Tuesday, February 8, 2022

Fixing Medicare’s Flawed Geographic Adjustment System

February 4, 2022 Christopher Holt

Last Fall, AAF’s Jackson Hammond took a deep dive into the world of Medicare geographic payment adjustments, finding that Medicare’s attempts to tweak hospital payments for geographic cost variation “suffer from limited data and decades-old assumptions.” Following up on that paperHammond  this week penned a second piece reviewing proposals for improving geographic adjustments. But while proposals from MedPAC and others would potentially improve upon the existing system, they could also worsen reimbursement discrepancies for some regions. 
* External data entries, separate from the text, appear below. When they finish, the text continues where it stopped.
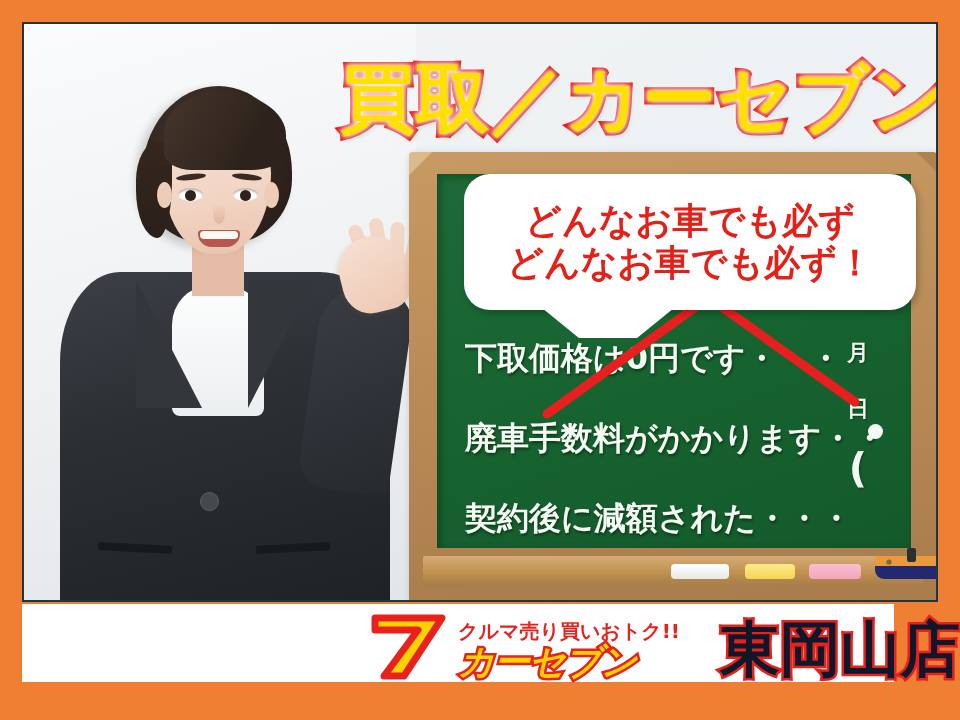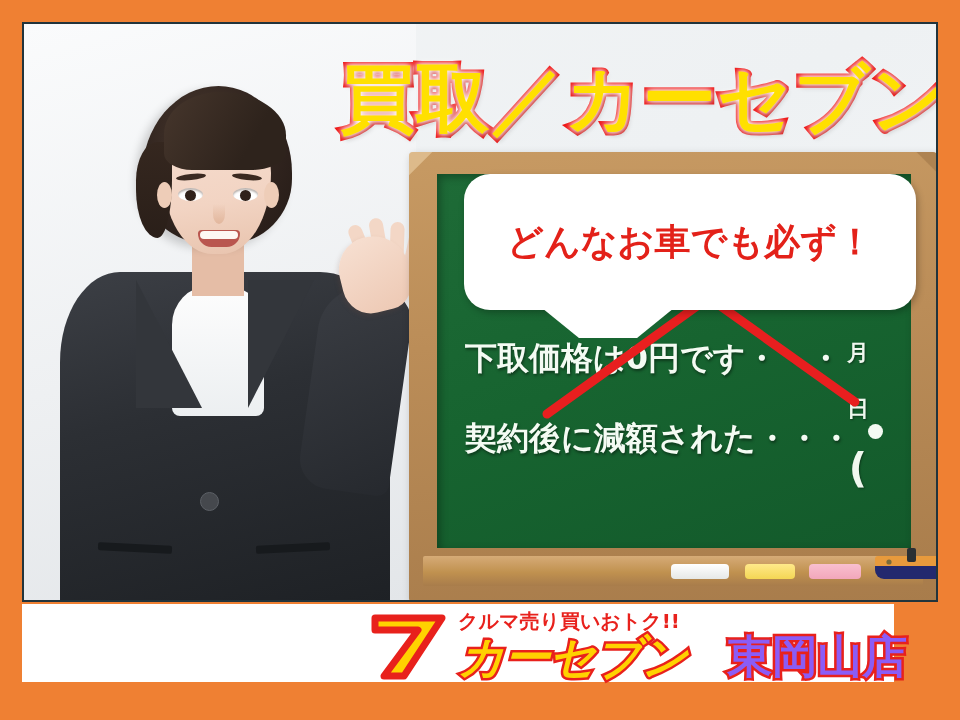--- a/index.html
+++ b/index.html
@@ -607,6 +607,7 @@
     </div>
 
     <div class="bubble">
+      <span class="bubble-line">どんなお車でも必ず</span>
       <span class="bubble-line">どんなお車でも必ず！</span>
     </div>
   </div>

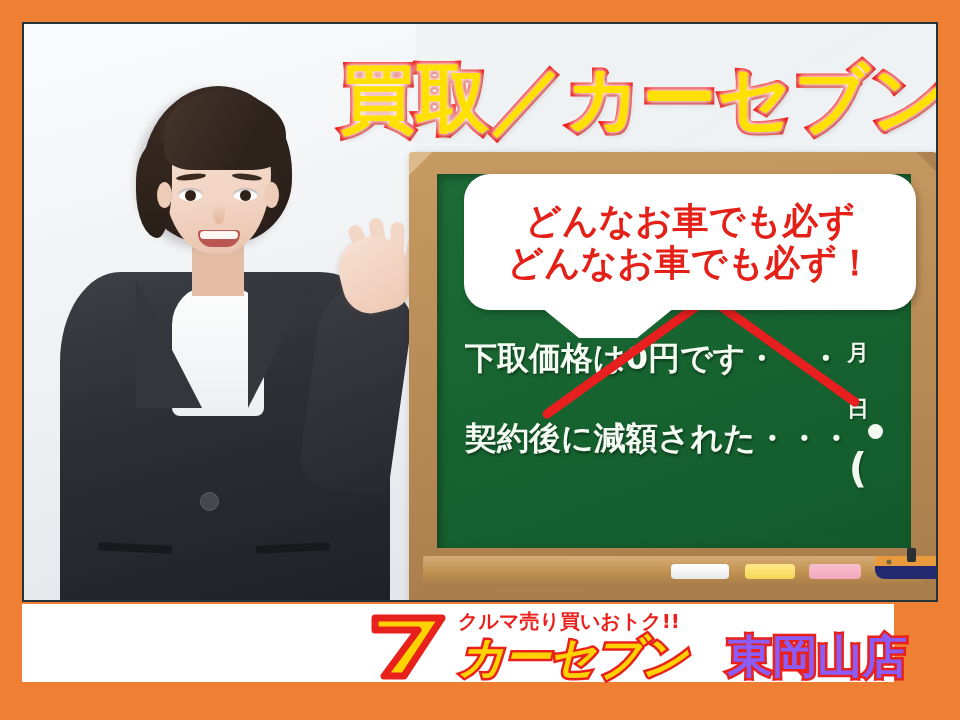--- a/index.html
+++ b/index.html
@@ -572,6 +572,7 @@
 
         <div class="board-lines">
           <div class="board-line">下取価格は0円です・・・</div>
+          <div class="board-line">廃車手数料がかかります・・</div>
           <div class="board-line">契約後に減額された・・・</div>
         </div>
 

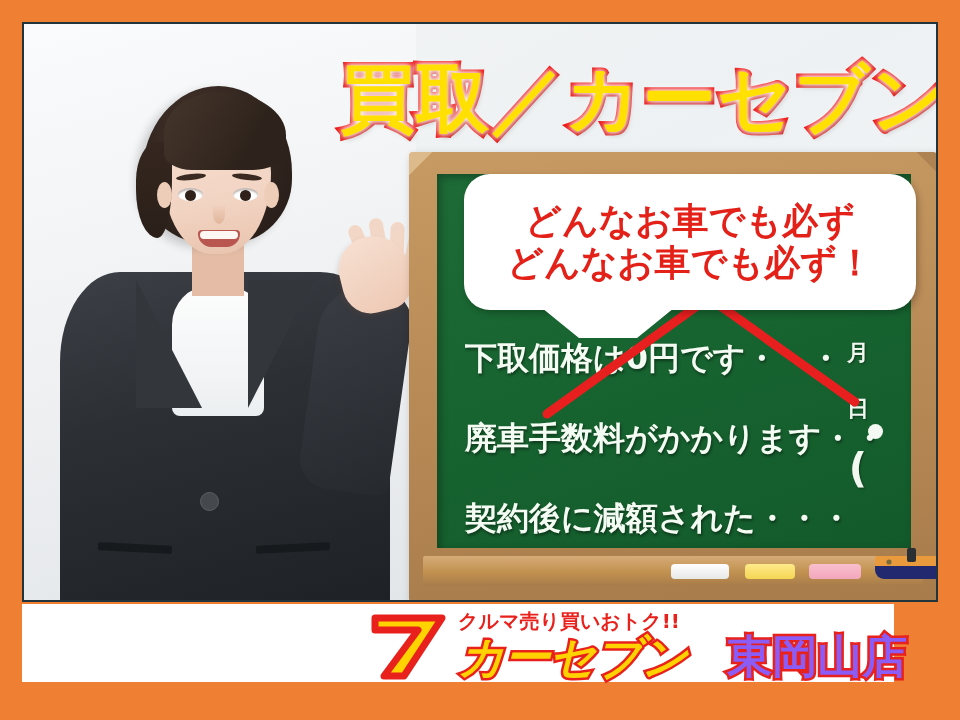--- a/index.html
+++ b/index.html
@@ -499,7 +499,7 @@
     white-space: nowrap;
   }
   .brand-name {
-    font-size: 46px;
+    font-size: 36px;
     font-weight: 700;
     line-height: 1;
     white-space: nowrap;

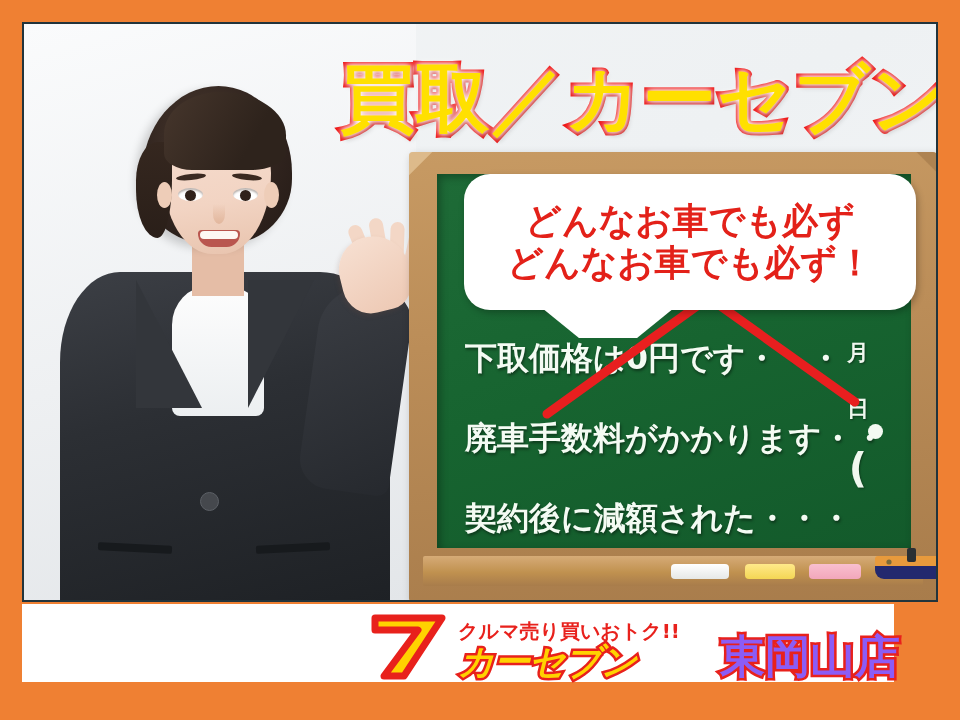--- a/index.html
+++ b/index.html
@@ -510,11 +510,11 @@
     font-style: italic;
   }
   .store-name {
-    font-size: 45px;
+    font-size: 60px;
     font-weight: 700;
     line-height: 1;
     white-space: nowrap;
-    color: #8b5cf6;
+    color: #0f172a;
     -webkit-text-stroke: 5px #e8211c;
     paint-order: stroke fill;
     margin-left: 30px;

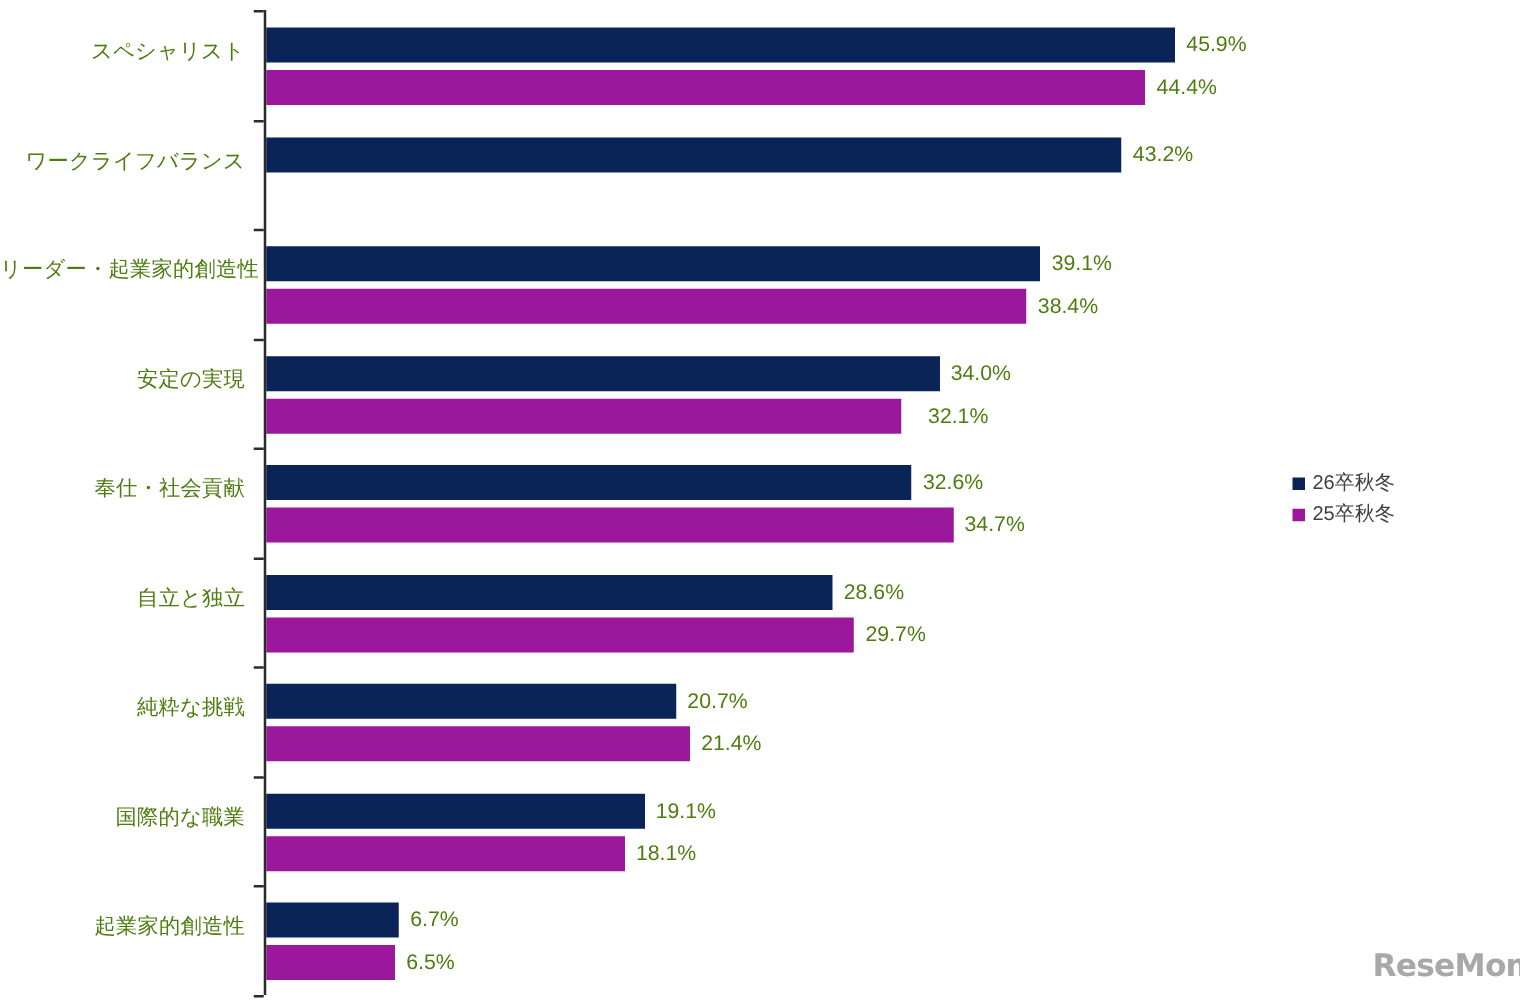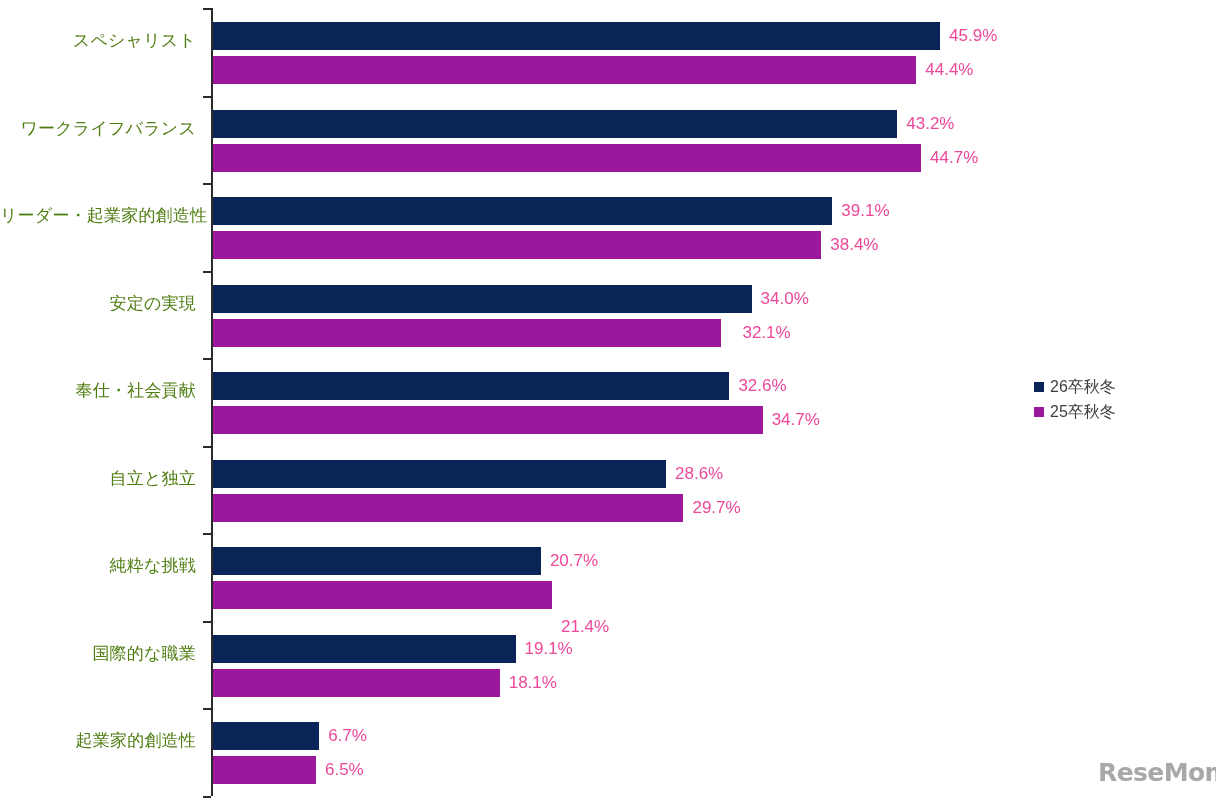--- a/index.html
+++ b/index.html
@@ -91,7 +91,7 @@
     transform: translateY(-50%);
     font-size: 17px;
     line-height: 20px;
-    color: #ec4899;
+    color: #4d7c0f;
     white-space: nowrap;
     padding-left: 9px;
   }

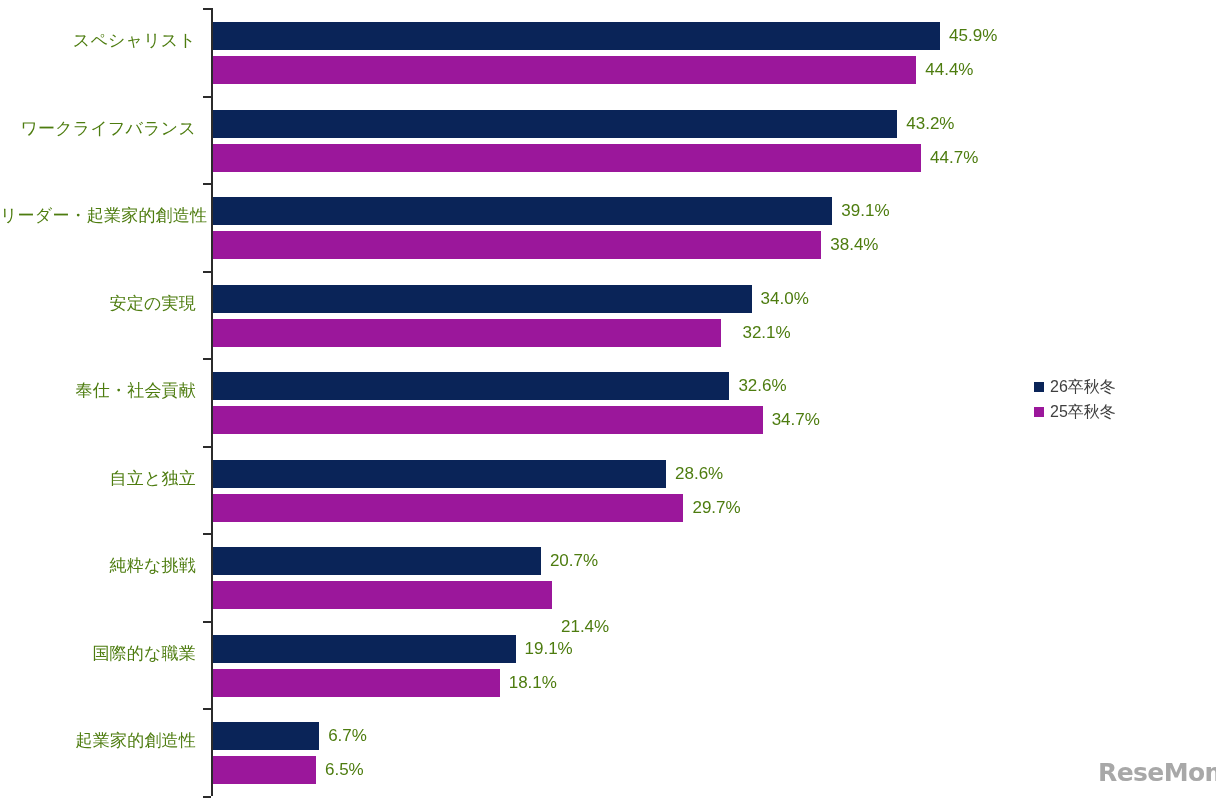--- a/index.html
+++ b/index.html
@@ -175,10 +175,6 @@
             <div class="bar" title="ワークライフバランス 26卒秋冬 43.2%" style="width: 684.288px; background: rgb(10, 36, 88);"></div>
             <span class="bar-value" style="left: 684.288px;">43.2%</span>
           </div>
-          <div class="bar-row series-1" style="width: 708.048px;">
-            <div class="bar" title="ワークライフバランス 25卒秋冬 44.7%" style="width: 708.048px; background: rgb(155, 23, 155);"></div>
-            <span class="bar-value" style="left: 708.048px;">44.7%</span>
-          </div>
         </div>
         <div class="cat-group" style="top: 183px;">
           <div class="cat-label">リーダー・起業家的創造性</div>

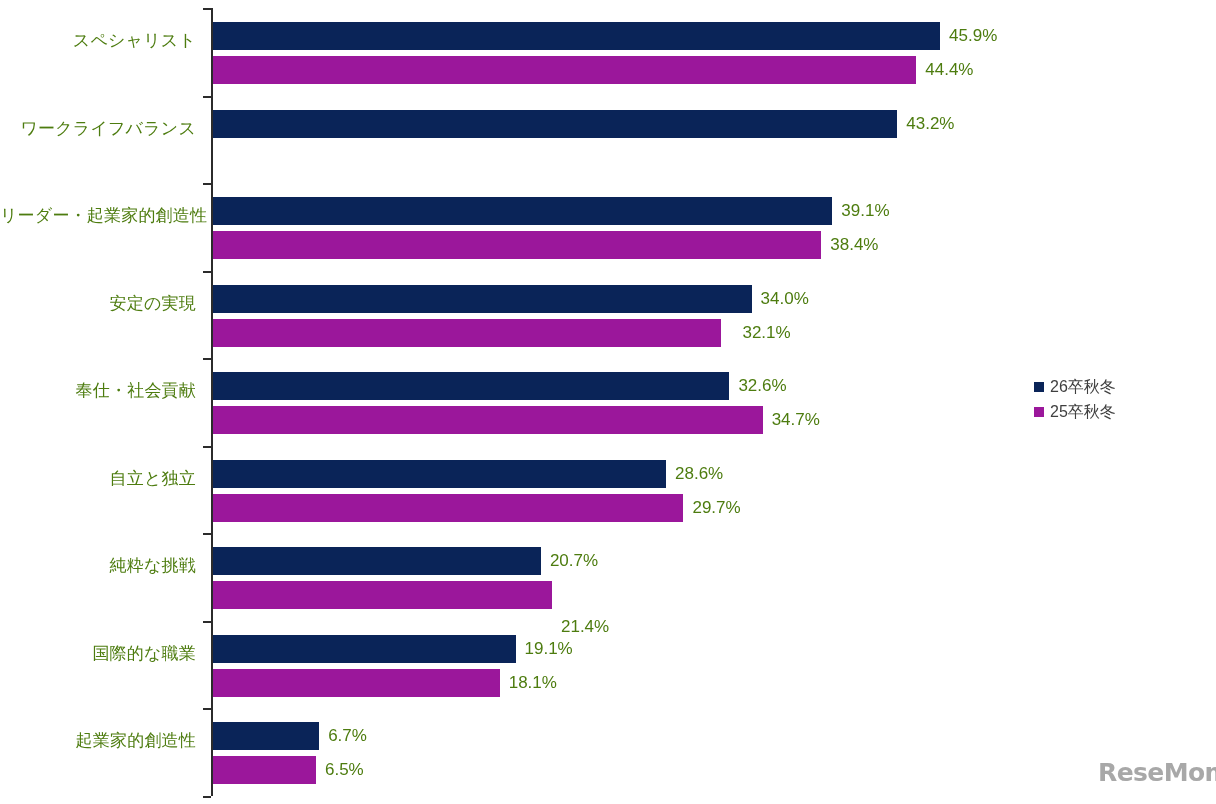--- a/index.html
+++ b/index.html
@@ -228,7 +228,7 @@
           </div>
           <div class="bar-row series-1" style="width: 338.976px;">
             <div class="bar" title="純粋な挑戦 25卒秋冬 21.4%" style="width: 338.976px; background: rgb(155, 23, 155);"></div>
-            <span class="bar-value" style="left: 338.976px; margin-top: 32px;">21.4%</span>
+            <span class="bar-value" style="left: 338.976px;">21.4%</span>
           </div>
         </div>
         <div class="cat-group" style="top: 620.5px;">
Unsurprisingly, the bulk of Medicare’s fee-for-service spending is payments to providers. To ensure these payments account for variations in underlying cost, Medicare adjusts them by geographic area. Medicare uses the Hospital Wage Index (HWI) and the Geographic Practice Costs Indices (GPCIs) to account for these regional variations in the price of labor, but there are a number of problems with both the sourcing and occupational mix of HWI and GPCI data, leading to inaccurate payment outcomes. Both MedPAC and the Institutes for Medicine (IOM) have, in the past, recommended changing the data source for the HWI, using the same geographic boundaries in setting the payment regions for both the HWI and GPCI factors (the factors currently use two sets of regions), altering the GPCI formula, and adjusting the occupational mix in both adjustment factors. Hammond provides detailed explanations of each potential change so we won’t travel too far down the rabbit hole here, but the bigger point is that these proposed solutions are insufficient on their own, and it is likely they could actually worsen payment discrepancies in some regions. Further, the payment changes that would result from these policy shifts are oddly divergent. 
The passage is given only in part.